Content revision data:
========
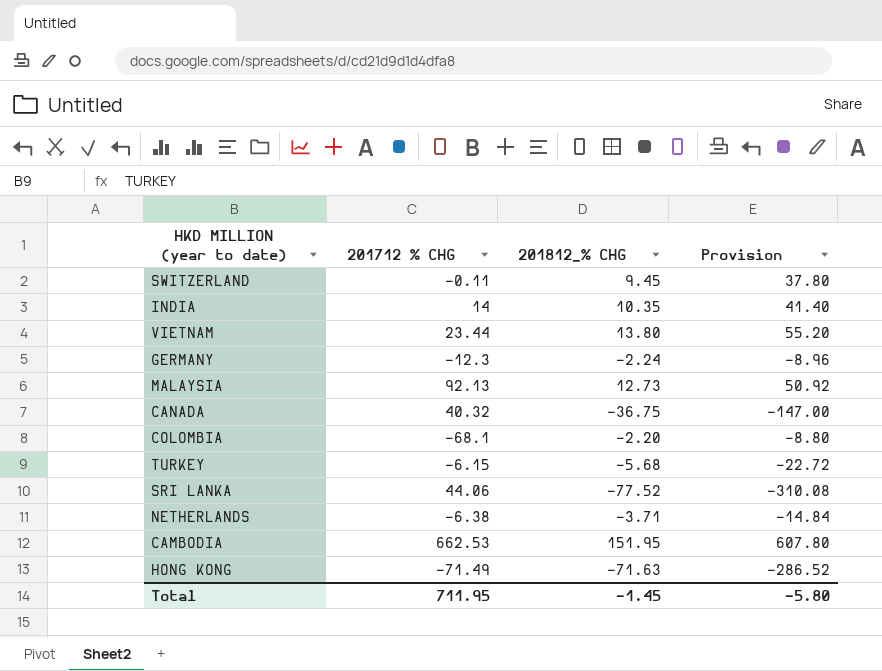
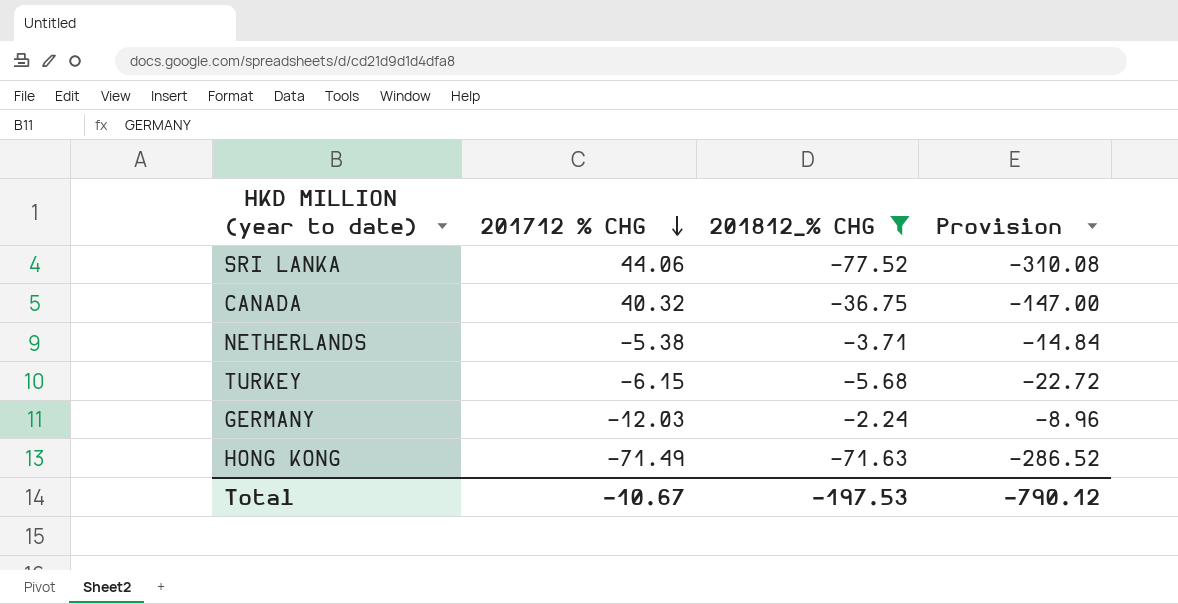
filter: none -> 201812_% CHG <= -2.24
row order: none -> 201712 % CHG descending
NETHERLANDS | 201712 % CHG: -6.38 -> -5.38
GERMANY | 201712 % CHG: -12.3 -> -12.03
Total | 201712 % CHG: 711.95 -> -10.67
Total | 201812_% CHG: -1.45 -> -197.53
Total | Provision: -5.80 -> -790.12

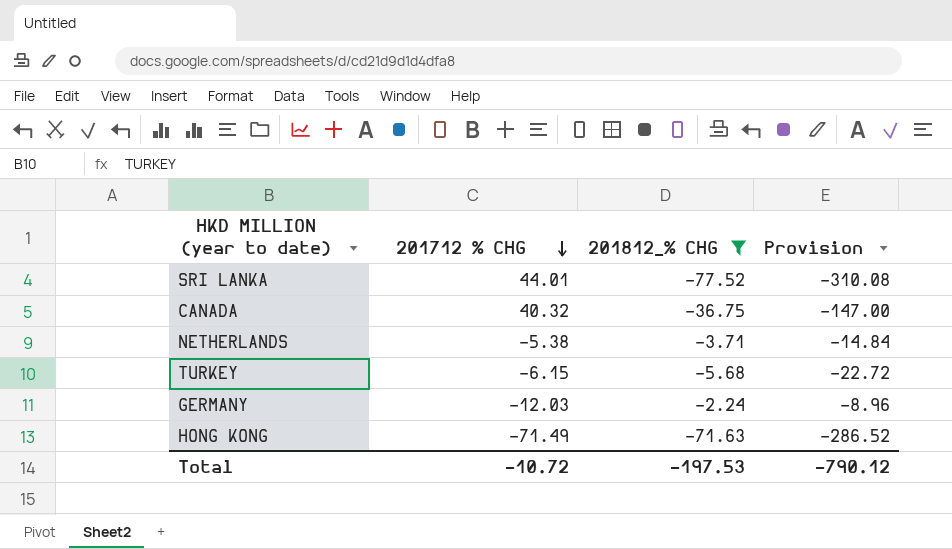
SRI LANKA | 201712 % CHG: 44.06 -> 44.01
Total | 201712 % CHG: -10.67 -> -10.72

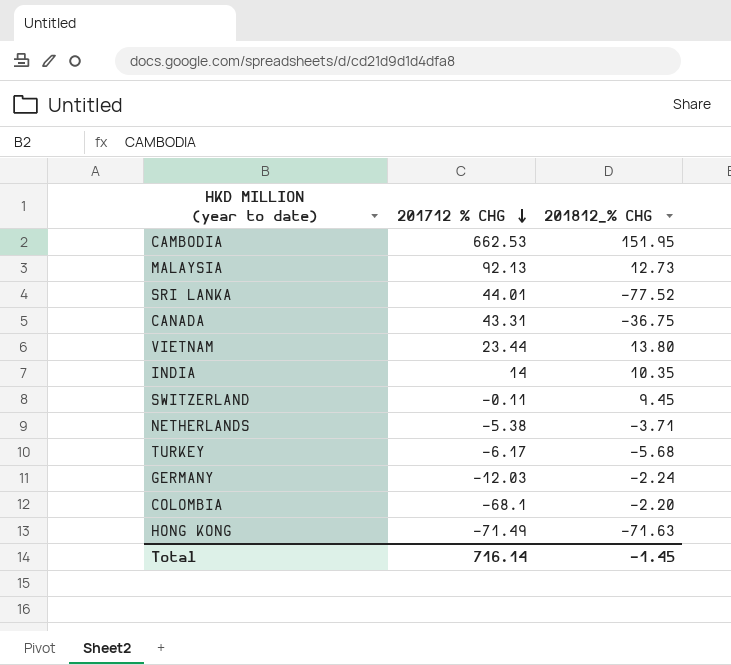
filter: 201812_% CHG <= -2.24 -> none
column Provision | formula: [201812_% CHG] * 4 -> none
CANADA | 201712 % CHG: 40.32 -> 43.31
TURKEY | 201712 % CHG: -6.15 -> -6.17
Total | 201712 % CHG: -10.72 -> 716.14
Total | 201812_% CHG: -197.53 -> -1.45

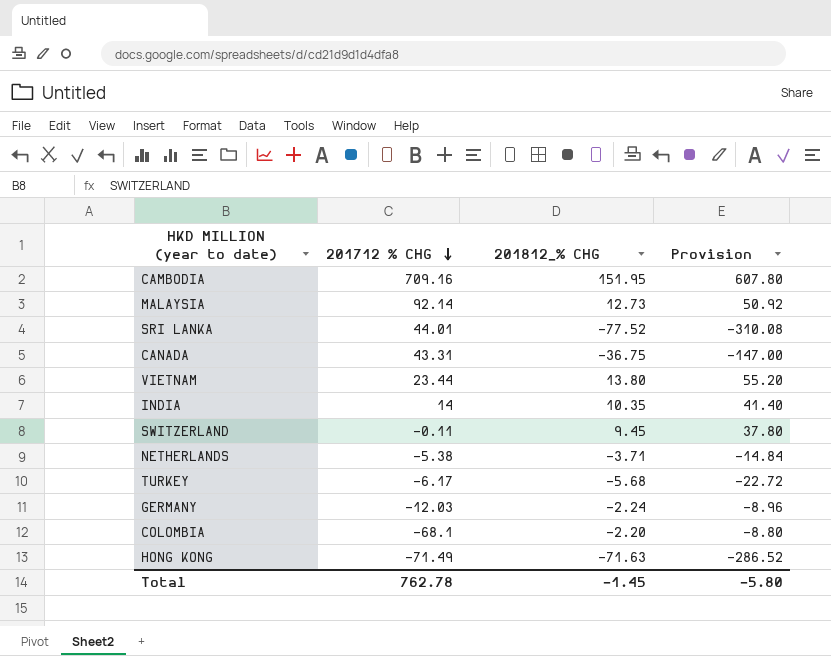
column Provision | formula: none -> [201812_% CHG] * 4
CAMBODIA | 201712 % CHG: 662.53 -> 709.16
MALAYSIA | 201712 % CHG: 92.13 -> 92.14
Total | 201712 % CHG: 716.14 -> 762.78

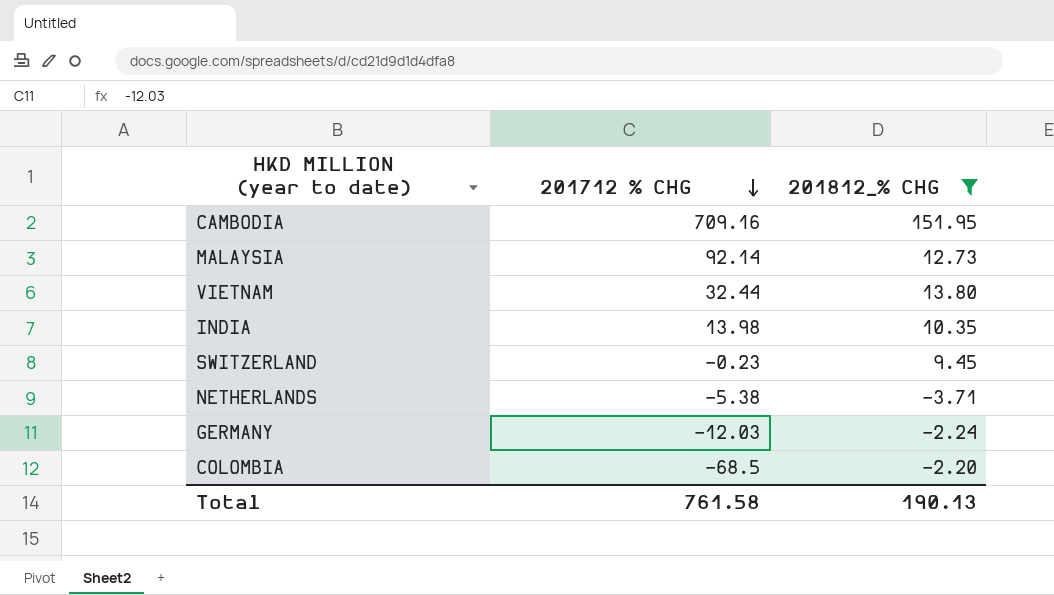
filter: none -> 201812_% CHG >= -3.71
column Provision | formula: [201812_% CHG] * 4 -> none
VIETNAM | 201712 % CHG: 23.44 -> 32.44
INDIA | 201712 % CHG: 14 -> 13.98
SWITZERLAND | 201712 % CHG: -0.11 -> -0.23
COLOMBIA | 201712 % CHG: -68.1 -> -68.5
Total | 201712 % CHG: 762.78 -> 761.58
Total | 201812_% CHG: -1.45 -> 190.13

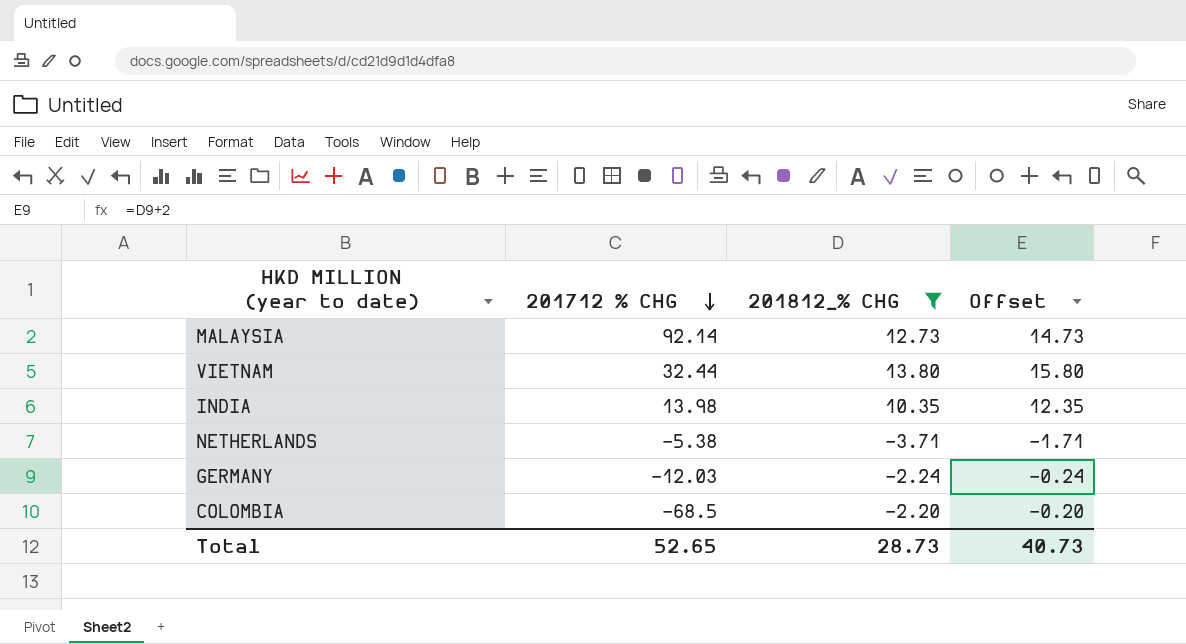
column Offset | formula: none -> [201812_% CHG] + 2
row CAMBODIA: 709.16 | 151.95 -> none
row SWITZERLAND: -0.23 | 9.45 -> none
Total | 201712 % CHG: 761.58 -> 52.65
Total | 201812_% CHG: 190.13 -> 28.73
========
Task requirements | Your answer must be the exact lines from the records above, from the one containing "GERMANY | 201712 % CHG: -12.3 -> -12.03" through the one containing "column Provision | formula: none", both included, with every picture left out.

Answer space |
GERMANY | 201712 % CHG: -12.3 -> -12.03
Total | 201712 % CHG: 711.95 -> -10.67
Total | 201812_% CHG: -1.45 -> -197.53
Total | Provision: -5.80 -> -790.12

SRI LANKA | 201712 % CHG: 44.06 -> 44.01
Total | 201712 % CHG: -10.67 -> -10.72

filter: 201812_% CHG <= -2.24 -> none
column Provision | formula: [201812_% CHG] * 4 -> none
CANADA | 201712 % CHG: 40.32 -> 43.31
TURKEY | 201712 % CHG: -6.15 -> -6.17
Total | 201712 % CHG: -10.72 -> 716.14
Total | 201812_% CHG: -197.53 -> -1.45

column Provision | formula: none -> [201812_% CHG] * 4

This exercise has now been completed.